Je ne mets jamais d’affiche dans ma boutique, mais pour vous, je veux bien. » « On est des inconditionnels. On veut que vous soyez maire de Paris, plus que vous. » L’opticien comme le traiteur du boulevard Voltaire (11e arrondissement de Paris) sont au diapason : ils adorent Rachida Dati et lui montrent leur affection. Une cliente du coiffeur installé depuis quarante-trois ans sur le boulevard n’hésitera pas à prendre un selfie avec la candidate alors que sa teinture n’est pas encore terminée ! « Lui aussi, il vote pour nous, on a fait un strike », se félicite Nelly Garnier, tête de liste LR dans l’arrondissement. Rachida Dati adore les déplacements sur le terrain. Elle en a fait, depuis plus d’un an, sa marque de fabrique. 18e, 11e, 15e, elle arpente les rues de la capitale sans relâche, sachant que sa venue a des effets bénéfiques sur les candidats qui la soutiennent. Sa force ? Elle est sans doute la seule candidate à pouvoir aller du nord au sud et de l’est à l’ouest de Paris sans provoquer d’animosité à son encontre. À l’inverse, c’est plutôt de la bienveillance que lui montrent les Parisiens. Ceux qui ne votent pas pour elle se réfugiant dans l’indifférence. Anne Hidalgo peut-elle en dire autant ? Pas sûr. Rachida Dati a les codes de toutes les catégories sociales. Aussi à l’aise avec une femme issue de l’immigration dans le 18e qu’avec une femme issue d’une famille aisée du 16e. Elle sait trouver les mots pour chacun de ses interlocuteurs, des mots qui entrent en résonance avec son histoire et ses préoccupations.
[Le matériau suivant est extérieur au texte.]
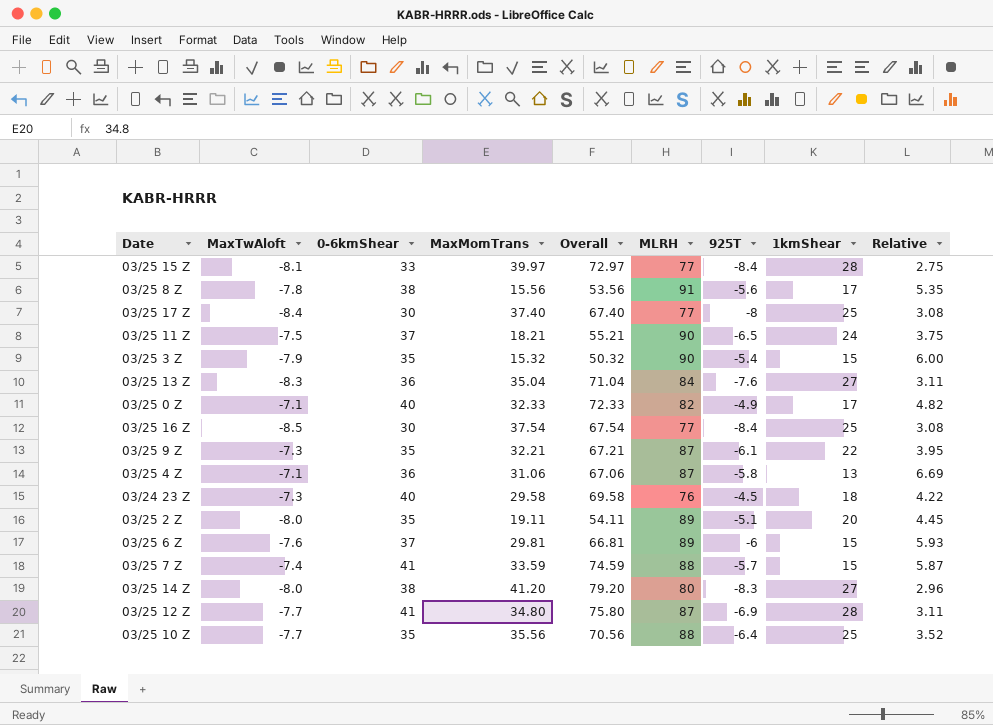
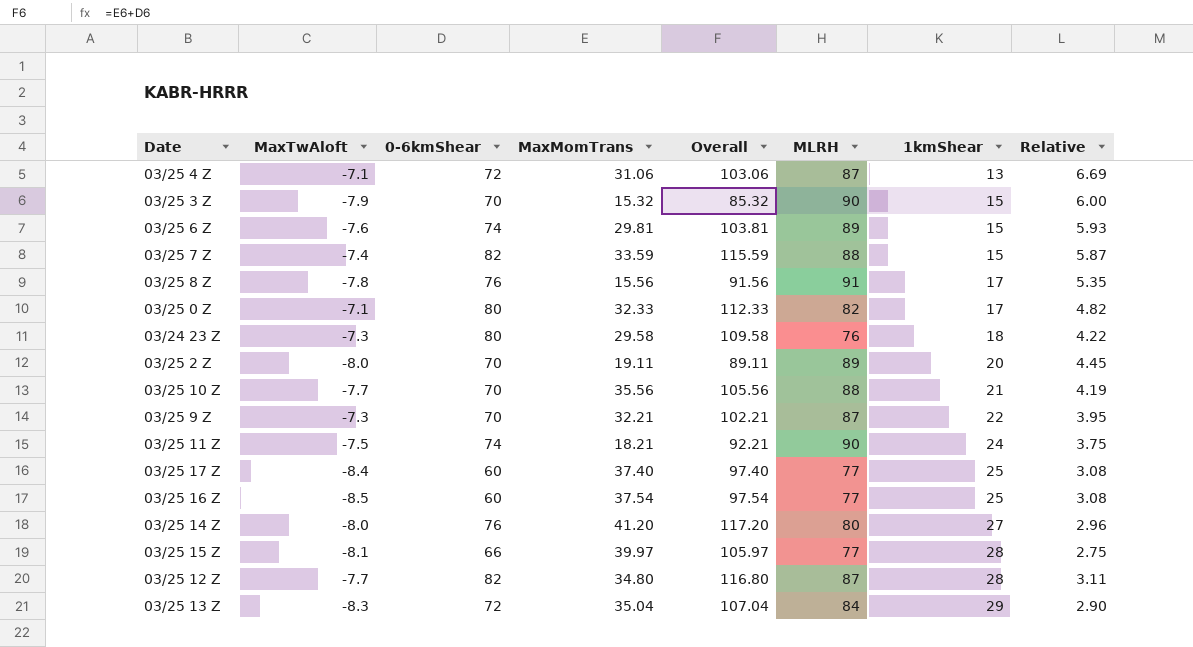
row order: none -> 1kmShear ascending
column 925T | position: 7 -> none
03/25 4 Z | 0-6kmShear: 36 -> 72
03/25 4 Z | Overall: 67.06 -> 103.06
03/25 3 Z | 0-6kmShear: 35 -> 70
03/25 3 Z | Overall: 50.32 -> 85.32
03/25 6 Z | 0-6kmShear: 37 -> 74
03/25 6 Z | Overall: 66.81 -> 103.81
03/25 7 Z | 0-6kmShear: 41 -> 82
03/25 7 Z | Overall: 74.59 -> 115.59
03/25 8 Z | 0-6kmShear: 38 -> 76
03/25 8 Z | Overall: 53.56 -> 91.56
03/25 0 Z | 0-6kmShear: 40 -> 80
03/25 0 Z | Overall: 72.33 -> 112.33
03/24 23 Z | 0-6kmShear: 40 -> 80
03/24 23 Z | Overall: 69.58 -> 109.58
03/25 2 Z | 0-6kmShear: 35 -> 70
03/25 2 Z | Overall: 54.11 -> 89.11
03/25 10 Z | 0-6kmShear: 35 -> 70
03/25 10 Z | Overall: 70.56 -> 105.56
03/25 10 Z | 1kmShear: 25 -> 21
03/25 10 Z | Relative: 3.52 -> 4.19
03/25 9 Z | 0-6kmShear: 35 -> 70
03/25 9 Z | Overall: 67.21 -> 102.21
03/25 11 Z | 0-6kmShear: 37 -> 74
03/25 11 Z | Overall: 55.21 -> 92.21
03/25 17 Z | 0-6kmShear: 30 -> 60
03/25 17 Z | Overall: 67.40 -> 97.40
03/25 16 Z | 0-6kmShear: 30 -> 60
03/25 16 Z | Overall: 67.54 -> 97.54
03/25 14 Z | 0-6kmShear: 38 -> 76
03/25 14 Z | Overall: 79.20 -> 117.20
03/25 15 Z | 0-6kmShear: 33 -> 66
03/25 15 Z | Overall: 72.97 -> 105.97
03/25 12 Z | 0-6kmShear: 41 -> 82
03/25 12 Z | Overall: 75.80 -> 116.80
03/25 13 Z | 0-6kmShear: 36 -> 72
03/25 13 Z | Overall: 71.04 -> 107.04
03/25 13 Z | 1kmShear: 27 -> 29
03/25 13 Z | Relative: 3.11 -> 2.90

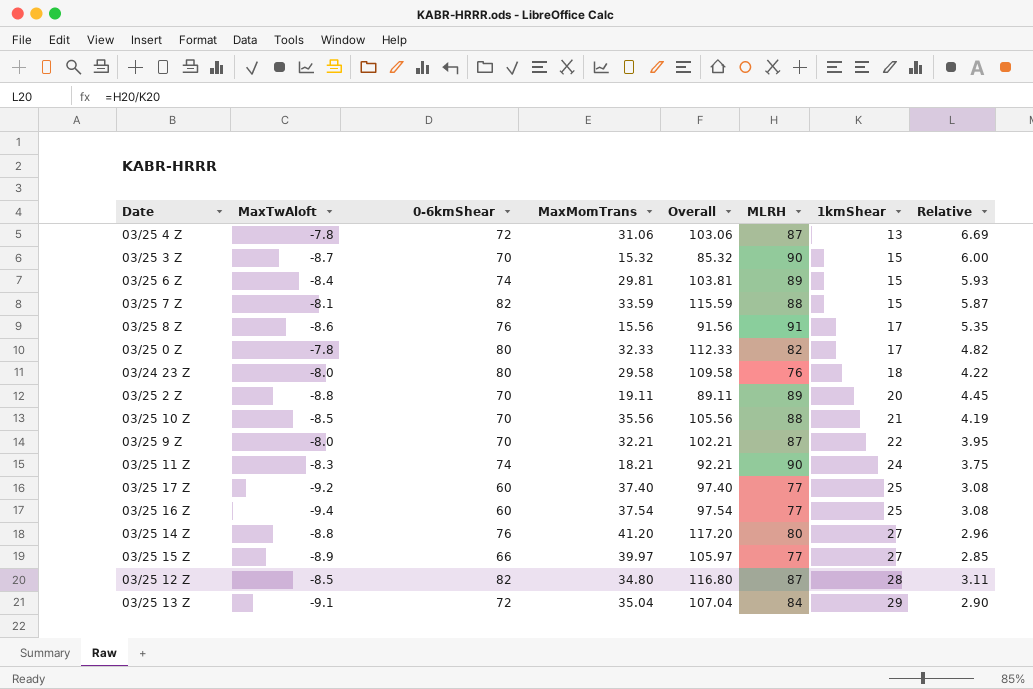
03/25 4 Z | MaxTwAloft: -7.1 -> -7.8
03/25 3 Z | MaxTwAloft: -7.9 -> -8.7
03/25 6 Z | MaxTwAloft: -7.6 -> -8.4
03/25 7 Z | MaxTwAloft: -7.4 -> -8.1
03/25 8 Z | MaxTwAloft: -7.8 -> -8.6
03/25 0 Z | MaxTwAloft: -7.1 -> -7.8
03/24 23 Z | MaxTwAloft: -7.3 -> -8.0
03/25 2 Z | MaxTwAloft: -8.0 -> -8.8
03/25 10 Z | MaxTwAloft: -7.7 -> -8.5
03/25 9 Z | MaxTwAloft: -7.3 -> -8.0
03/25 11 Z | MaxTwAloft: -7.5 -> -8.3
03/25 17 Z | MaxTwAloft: -8.4 -> -9.2
03/25 16 Z | MaxTwAloft: -8.5 -> -9.4
03/25 14 Z | MaxTwAloft: -8.0 -> -8.8
03/25 15 Z | MaxTwAloft: -8.1 -> -8.9
03/25 15 Z | 1kmShear: 28 -> 27
03/25 15 Z | Relative: 2.75 -> 2.85
03/25 12 Z | MaxTwAloft: -7.7 -> -8.5
03/25 13 Z | MaxTwAloft: -8.3 -> -9.1

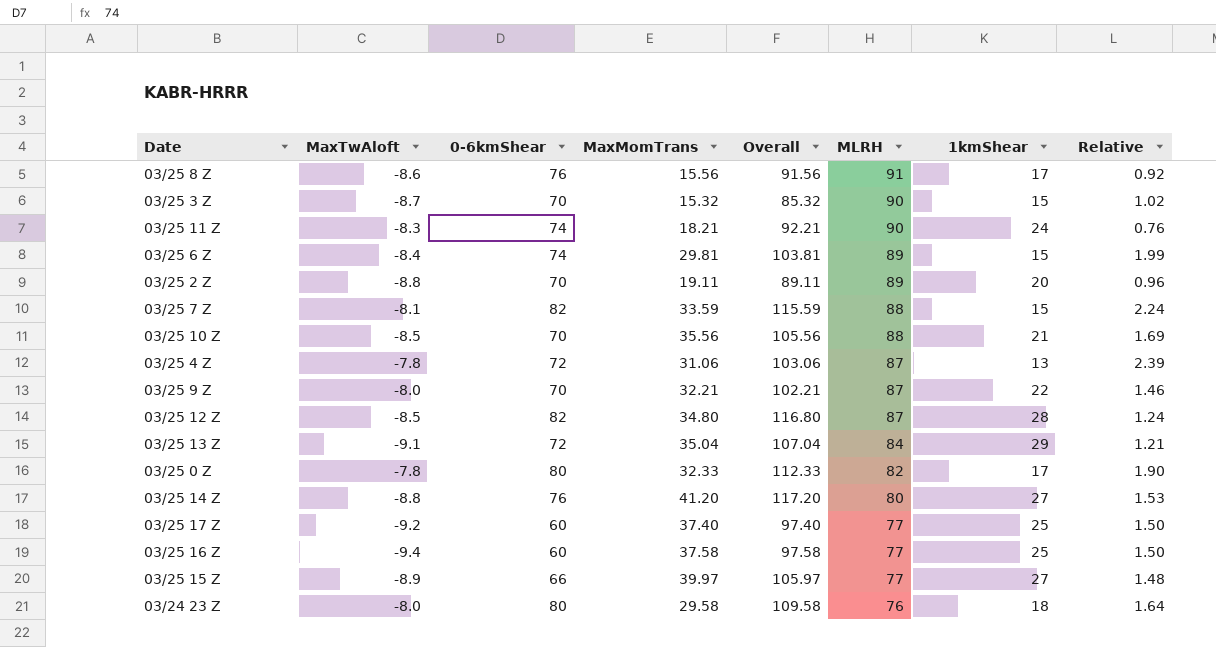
row order: 1kmShear ascending -> MLRH descending
column Relative | formula: [MLRH] / [1kmShear] -> [MaxMomTrans] / [1kmShear]
03/25 16 Z | MaxMomTrans: 37.54 -> 37.58
03/25 16 Z | Overall: 97.54 -> 97.58

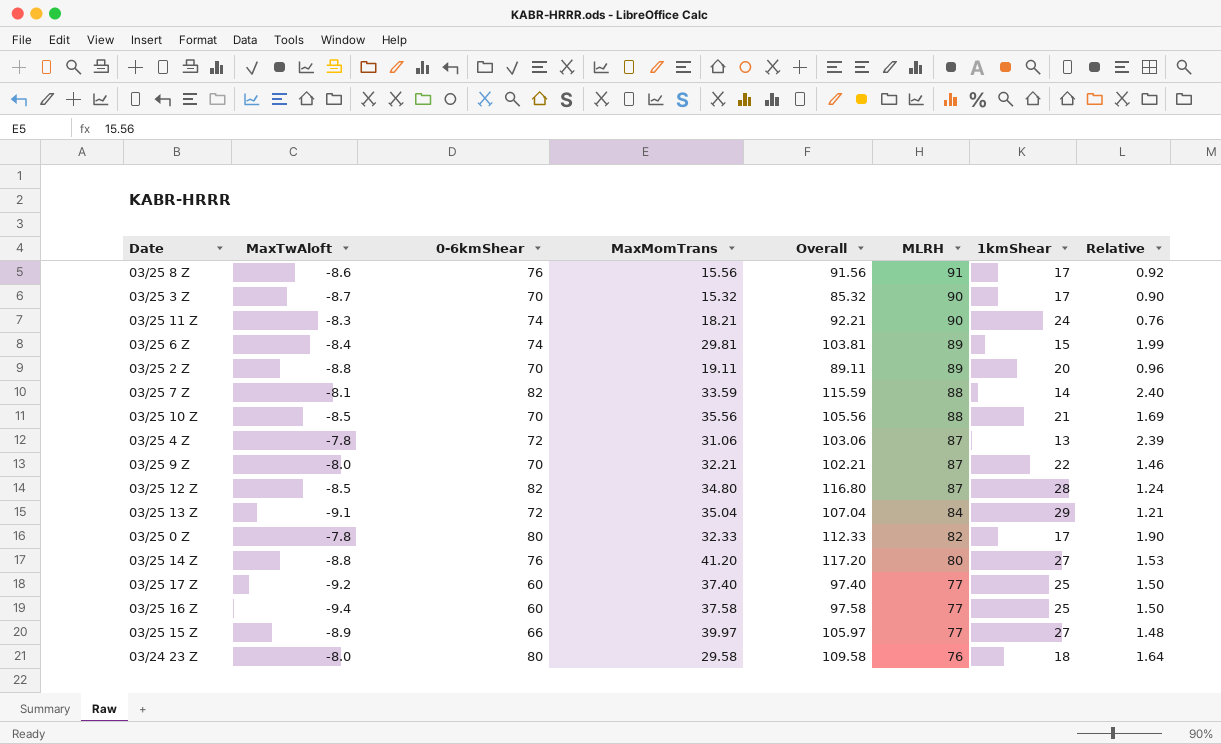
03/25 3 Z | 1kmShear: 15 -> 17
03/25 3 Z | Relative: 1.02 -> 0.90
03/25 7 Z | 1kmShear: 15 -> 14
03/25 7 Z | Relative: 2.24 -> 2.40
Les personnes d’origine étrangère ? Elle leur raconte sa jeunesse dans les HLM de Chalon-surSaône. Les personnes issues de l’immigration ? Elle peut leur parler de son intégration et de son parcours de magistrate, puis en politique. Les familles bourgeoises des quartiers ouest ? La ministre de Nicolas Sarkozy, maire du 7e arrondissement, les épate avec son carnet d’adresses où figurent les grands noms de la politique comme des grandes entreprises du CAC 40. Les femmes admirent le parcours de celle qui a su se hisser dans un milieu d’hommes. Les hommes
apprécient cette femme qui ne mâche pas ses mots, dit ce qu’elle pense et bouscule l’ordre établi. « Elle est “no limit”, assure une élue qui la connaît bien. Rachida Dati ? C’est, à elle seule, le métro aux heures de pointe ! »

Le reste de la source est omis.